**TASK BRIEF:** Collect each line of the entries that holds the string "title".

**STORED DATA:**
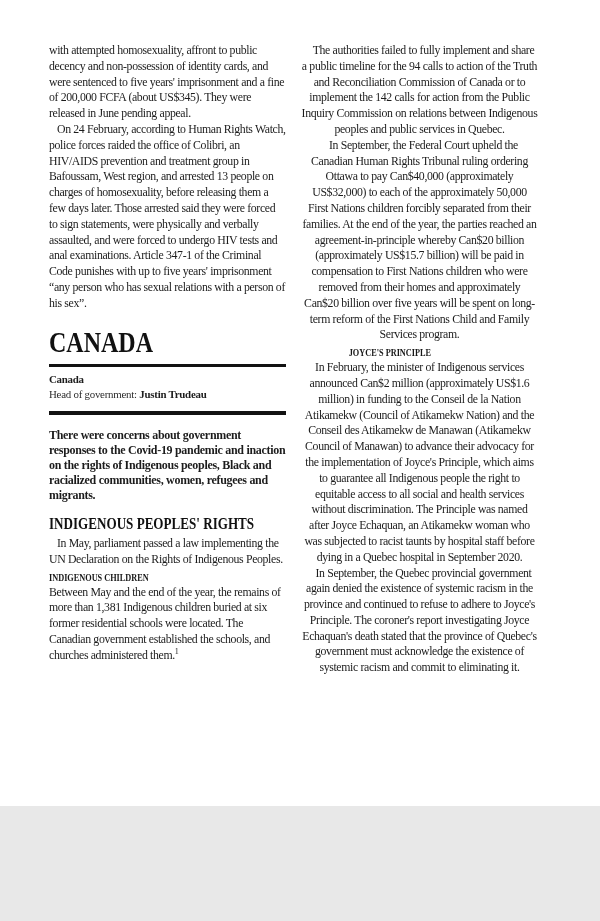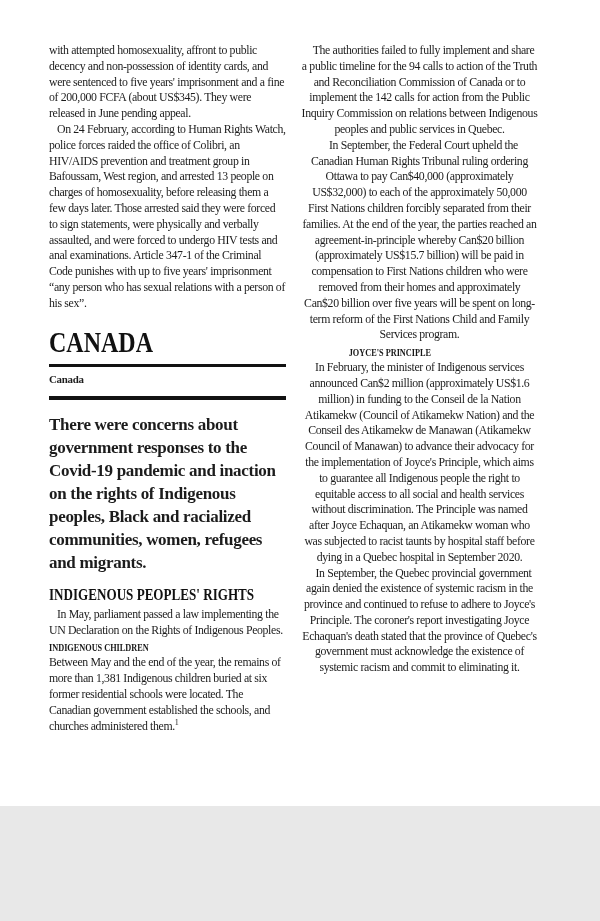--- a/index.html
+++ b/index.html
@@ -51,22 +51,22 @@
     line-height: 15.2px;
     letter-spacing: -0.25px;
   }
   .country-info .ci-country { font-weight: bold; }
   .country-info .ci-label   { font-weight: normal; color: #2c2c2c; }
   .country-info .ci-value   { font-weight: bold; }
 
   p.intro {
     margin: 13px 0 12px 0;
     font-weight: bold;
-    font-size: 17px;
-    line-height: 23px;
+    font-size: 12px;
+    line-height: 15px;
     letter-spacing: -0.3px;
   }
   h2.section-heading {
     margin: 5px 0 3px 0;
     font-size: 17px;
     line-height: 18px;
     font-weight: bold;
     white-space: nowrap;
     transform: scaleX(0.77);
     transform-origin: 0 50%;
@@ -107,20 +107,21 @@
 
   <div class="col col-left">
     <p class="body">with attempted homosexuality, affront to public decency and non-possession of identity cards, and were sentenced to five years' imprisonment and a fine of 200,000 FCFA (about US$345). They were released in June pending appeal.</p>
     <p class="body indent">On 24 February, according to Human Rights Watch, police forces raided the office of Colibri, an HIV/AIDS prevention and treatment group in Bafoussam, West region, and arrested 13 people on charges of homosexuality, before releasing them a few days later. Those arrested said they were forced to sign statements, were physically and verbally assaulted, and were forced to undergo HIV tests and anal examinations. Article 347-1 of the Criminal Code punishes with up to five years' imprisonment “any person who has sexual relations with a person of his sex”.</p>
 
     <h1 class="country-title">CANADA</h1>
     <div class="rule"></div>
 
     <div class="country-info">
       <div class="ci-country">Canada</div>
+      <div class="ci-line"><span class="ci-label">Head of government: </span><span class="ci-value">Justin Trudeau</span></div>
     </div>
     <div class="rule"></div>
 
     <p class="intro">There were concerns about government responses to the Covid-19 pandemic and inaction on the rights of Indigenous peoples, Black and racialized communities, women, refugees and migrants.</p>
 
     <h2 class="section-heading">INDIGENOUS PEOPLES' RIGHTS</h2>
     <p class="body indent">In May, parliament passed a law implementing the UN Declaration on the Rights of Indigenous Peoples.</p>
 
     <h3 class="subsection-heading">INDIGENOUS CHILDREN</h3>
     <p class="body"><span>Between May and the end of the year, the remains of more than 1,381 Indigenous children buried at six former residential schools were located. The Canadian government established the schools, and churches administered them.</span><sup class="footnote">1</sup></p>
==
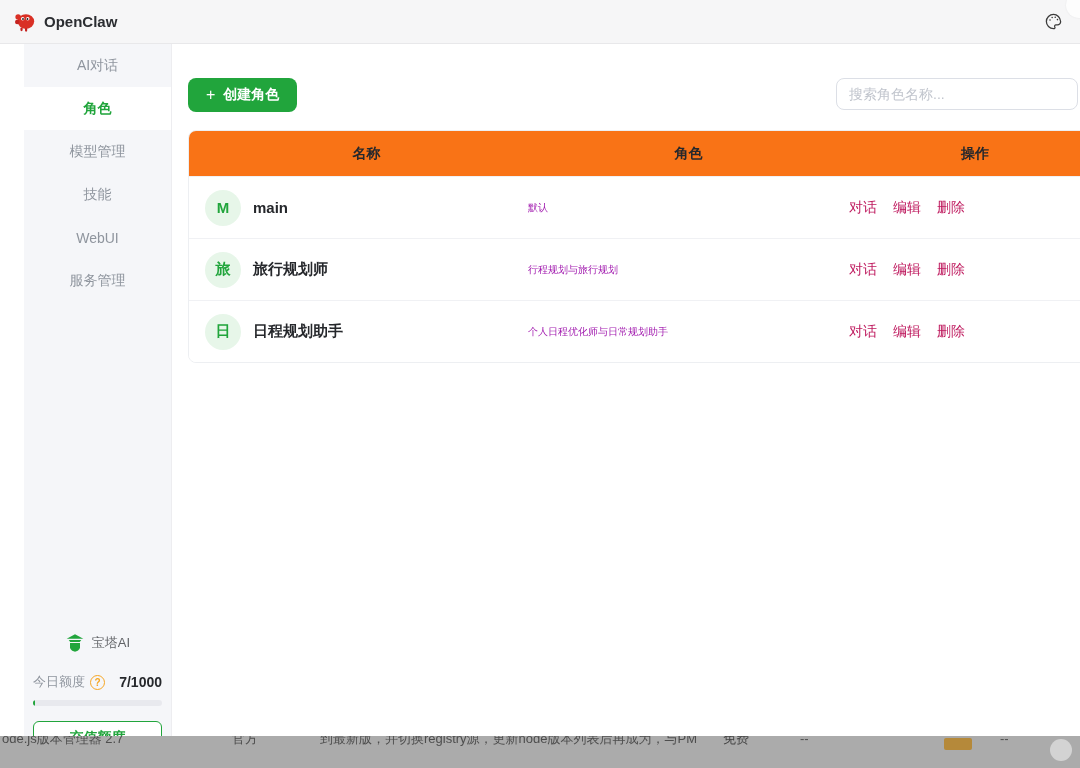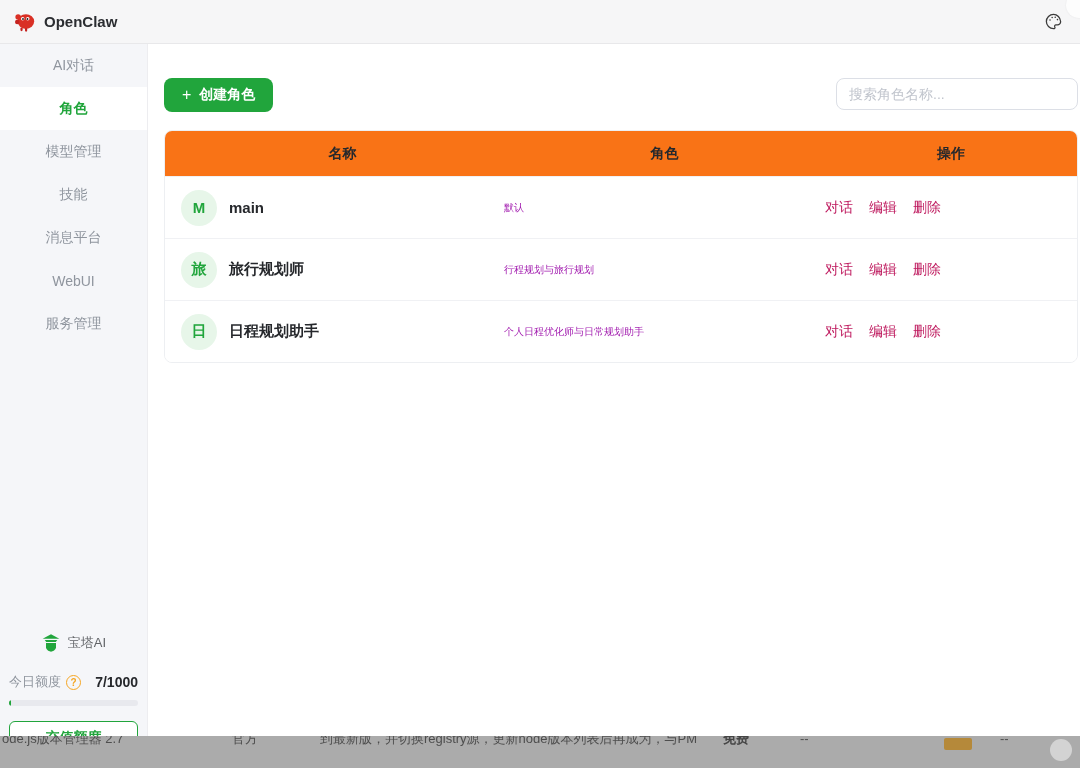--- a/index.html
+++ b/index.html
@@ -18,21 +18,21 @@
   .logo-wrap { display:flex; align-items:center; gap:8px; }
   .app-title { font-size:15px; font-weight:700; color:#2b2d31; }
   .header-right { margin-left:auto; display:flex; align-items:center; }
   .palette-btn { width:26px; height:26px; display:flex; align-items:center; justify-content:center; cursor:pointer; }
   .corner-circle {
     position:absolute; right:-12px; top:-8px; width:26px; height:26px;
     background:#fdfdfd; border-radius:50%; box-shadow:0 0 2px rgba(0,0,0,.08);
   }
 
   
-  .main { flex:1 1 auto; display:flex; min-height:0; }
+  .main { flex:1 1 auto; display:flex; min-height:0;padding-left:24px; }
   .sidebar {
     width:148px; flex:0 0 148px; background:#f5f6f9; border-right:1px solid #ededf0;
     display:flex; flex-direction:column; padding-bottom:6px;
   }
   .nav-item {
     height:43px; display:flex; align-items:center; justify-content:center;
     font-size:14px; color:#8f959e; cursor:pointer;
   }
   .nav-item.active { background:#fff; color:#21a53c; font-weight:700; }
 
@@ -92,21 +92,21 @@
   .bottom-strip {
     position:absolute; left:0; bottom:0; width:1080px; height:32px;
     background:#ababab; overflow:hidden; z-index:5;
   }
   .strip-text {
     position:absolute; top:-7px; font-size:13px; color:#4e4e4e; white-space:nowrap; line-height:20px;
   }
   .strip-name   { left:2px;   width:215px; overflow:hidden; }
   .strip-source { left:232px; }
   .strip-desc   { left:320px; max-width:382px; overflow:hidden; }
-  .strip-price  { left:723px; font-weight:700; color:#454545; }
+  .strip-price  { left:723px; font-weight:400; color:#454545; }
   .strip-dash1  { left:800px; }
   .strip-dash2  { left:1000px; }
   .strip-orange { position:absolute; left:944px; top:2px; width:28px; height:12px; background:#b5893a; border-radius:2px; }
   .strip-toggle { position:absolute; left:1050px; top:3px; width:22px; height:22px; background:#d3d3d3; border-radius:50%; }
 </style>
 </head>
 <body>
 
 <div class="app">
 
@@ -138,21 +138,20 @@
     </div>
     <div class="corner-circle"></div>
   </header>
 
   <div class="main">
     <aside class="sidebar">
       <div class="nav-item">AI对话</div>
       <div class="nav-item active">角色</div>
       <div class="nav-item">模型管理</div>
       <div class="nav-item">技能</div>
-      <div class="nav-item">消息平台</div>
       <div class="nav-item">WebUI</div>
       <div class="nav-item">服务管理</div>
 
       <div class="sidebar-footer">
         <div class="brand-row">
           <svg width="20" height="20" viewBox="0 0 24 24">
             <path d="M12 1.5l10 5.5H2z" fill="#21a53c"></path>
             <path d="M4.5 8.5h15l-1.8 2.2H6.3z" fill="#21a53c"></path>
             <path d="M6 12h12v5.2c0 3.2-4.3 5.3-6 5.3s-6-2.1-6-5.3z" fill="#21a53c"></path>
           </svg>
---
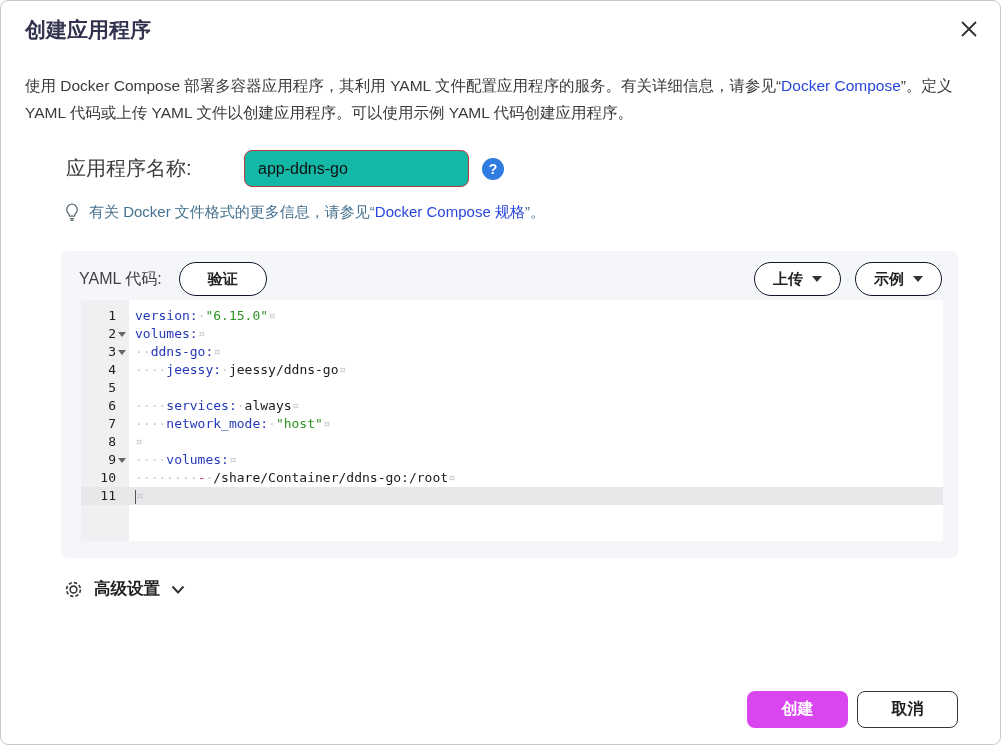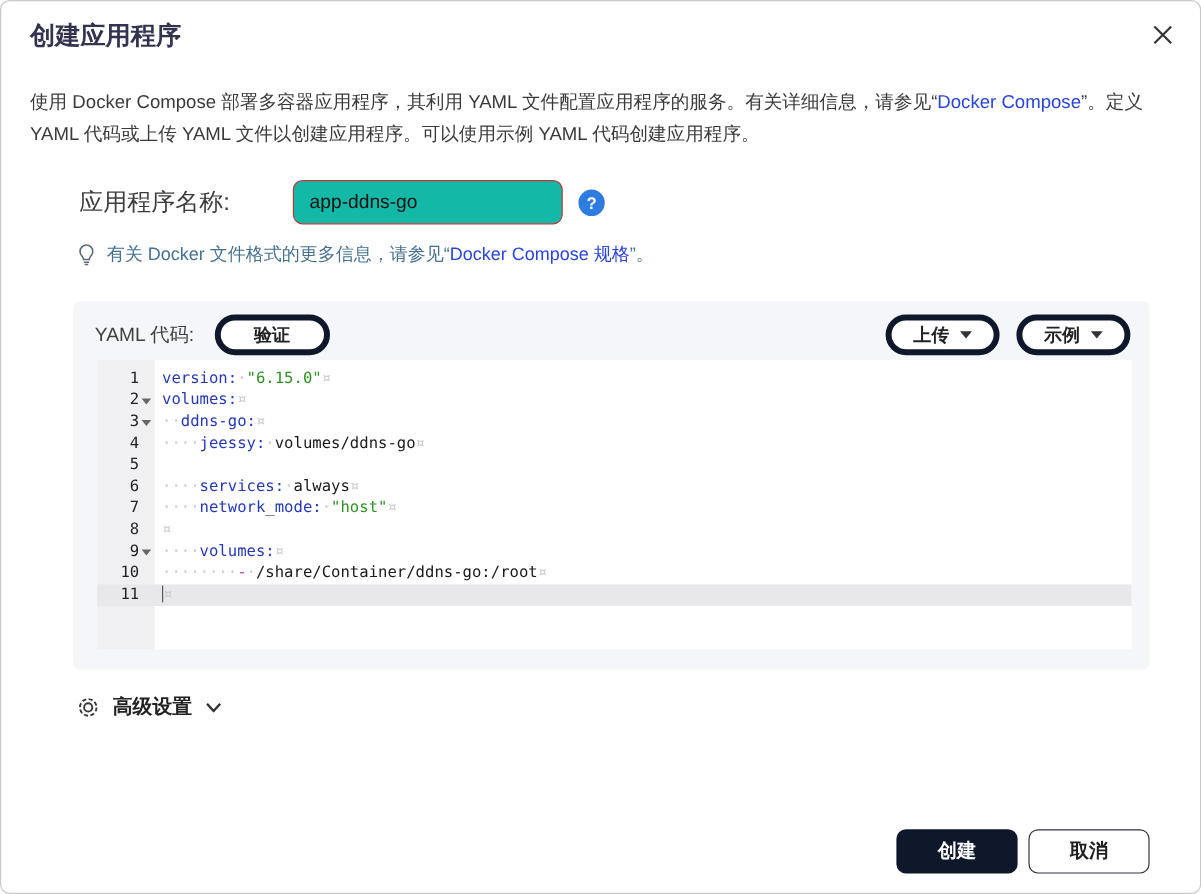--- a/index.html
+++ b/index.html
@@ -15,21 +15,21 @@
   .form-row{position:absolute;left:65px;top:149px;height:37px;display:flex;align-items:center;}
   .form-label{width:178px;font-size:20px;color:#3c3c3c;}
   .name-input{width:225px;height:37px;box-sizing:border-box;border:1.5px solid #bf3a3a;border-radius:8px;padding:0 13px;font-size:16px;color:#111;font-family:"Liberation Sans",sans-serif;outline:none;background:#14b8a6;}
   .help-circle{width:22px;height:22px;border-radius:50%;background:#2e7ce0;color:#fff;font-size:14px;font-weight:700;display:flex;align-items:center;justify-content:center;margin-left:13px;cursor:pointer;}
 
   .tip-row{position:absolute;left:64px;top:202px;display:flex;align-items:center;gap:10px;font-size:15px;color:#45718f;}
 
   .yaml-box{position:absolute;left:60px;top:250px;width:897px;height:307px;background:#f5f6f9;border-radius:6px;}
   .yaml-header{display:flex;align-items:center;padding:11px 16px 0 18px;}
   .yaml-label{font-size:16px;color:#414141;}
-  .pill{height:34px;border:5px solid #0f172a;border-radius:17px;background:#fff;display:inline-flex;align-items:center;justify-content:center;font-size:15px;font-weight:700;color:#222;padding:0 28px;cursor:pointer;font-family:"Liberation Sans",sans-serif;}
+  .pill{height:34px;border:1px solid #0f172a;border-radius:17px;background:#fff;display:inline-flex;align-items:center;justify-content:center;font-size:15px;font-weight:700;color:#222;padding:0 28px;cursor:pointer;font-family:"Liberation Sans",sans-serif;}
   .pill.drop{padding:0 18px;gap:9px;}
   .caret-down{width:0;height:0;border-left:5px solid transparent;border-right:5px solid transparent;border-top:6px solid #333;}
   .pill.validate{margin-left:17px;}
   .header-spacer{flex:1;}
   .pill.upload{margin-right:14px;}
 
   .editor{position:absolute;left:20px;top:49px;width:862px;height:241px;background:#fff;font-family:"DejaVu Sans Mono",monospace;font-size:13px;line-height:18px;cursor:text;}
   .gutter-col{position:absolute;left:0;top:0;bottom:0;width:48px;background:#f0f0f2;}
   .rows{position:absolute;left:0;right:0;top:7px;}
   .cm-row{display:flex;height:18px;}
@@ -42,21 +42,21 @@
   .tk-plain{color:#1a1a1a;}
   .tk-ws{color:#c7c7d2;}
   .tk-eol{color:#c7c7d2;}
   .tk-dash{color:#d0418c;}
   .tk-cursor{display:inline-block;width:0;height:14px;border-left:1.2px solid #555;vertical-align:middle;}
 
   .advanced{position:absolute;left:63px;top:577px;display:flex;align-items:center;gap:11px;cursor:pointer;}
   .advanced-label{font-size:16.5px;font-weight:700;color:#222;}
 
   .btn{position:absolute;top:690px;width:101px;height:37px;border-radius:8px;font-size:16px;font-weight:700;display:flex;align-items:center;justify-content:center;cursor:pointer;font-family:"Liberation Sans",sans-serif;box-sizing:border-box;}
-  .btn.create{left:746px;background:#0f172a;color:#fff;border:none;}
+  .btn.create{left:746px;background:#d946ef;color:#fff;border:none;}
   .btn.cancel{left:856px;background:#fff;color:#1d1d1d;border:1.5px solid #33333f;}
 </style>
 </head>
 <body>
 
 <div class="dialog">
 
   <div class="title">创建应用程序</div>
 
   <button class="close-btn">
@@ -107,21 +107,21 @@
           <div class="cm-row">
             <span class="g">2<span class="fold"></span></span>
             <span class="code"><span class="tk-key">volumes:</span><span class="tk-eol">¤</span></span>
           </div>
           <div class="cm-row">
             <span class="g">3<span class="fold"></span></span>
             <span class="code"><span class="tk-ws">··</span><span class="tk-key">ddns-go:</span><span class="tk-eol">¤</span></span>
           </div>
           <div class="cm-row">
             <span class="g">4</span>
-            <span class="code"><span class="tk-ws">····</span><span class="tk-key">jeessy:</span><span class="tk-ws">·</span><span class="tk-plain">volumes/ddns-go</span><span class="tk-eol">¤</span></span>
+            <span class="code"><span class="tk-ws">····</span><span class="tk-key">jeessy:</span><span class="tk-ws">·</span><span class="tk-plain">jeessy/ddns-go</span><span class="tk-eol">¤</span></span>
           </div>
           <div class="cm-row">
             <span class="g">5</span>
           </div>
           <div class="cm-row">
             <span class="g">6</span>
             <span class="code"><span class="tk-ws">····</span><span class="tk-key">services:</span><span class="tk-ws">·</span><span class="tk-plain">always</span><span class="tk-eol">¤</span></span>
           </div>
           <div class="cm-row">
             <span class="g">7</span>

**ANSWER SPACE:**
     <h1 class="country-title">CANADA</h1>
   .app-title { font-size:15px; font-weight:700; color:#2b2d31; }
   <div class="title">创建应用程序</div>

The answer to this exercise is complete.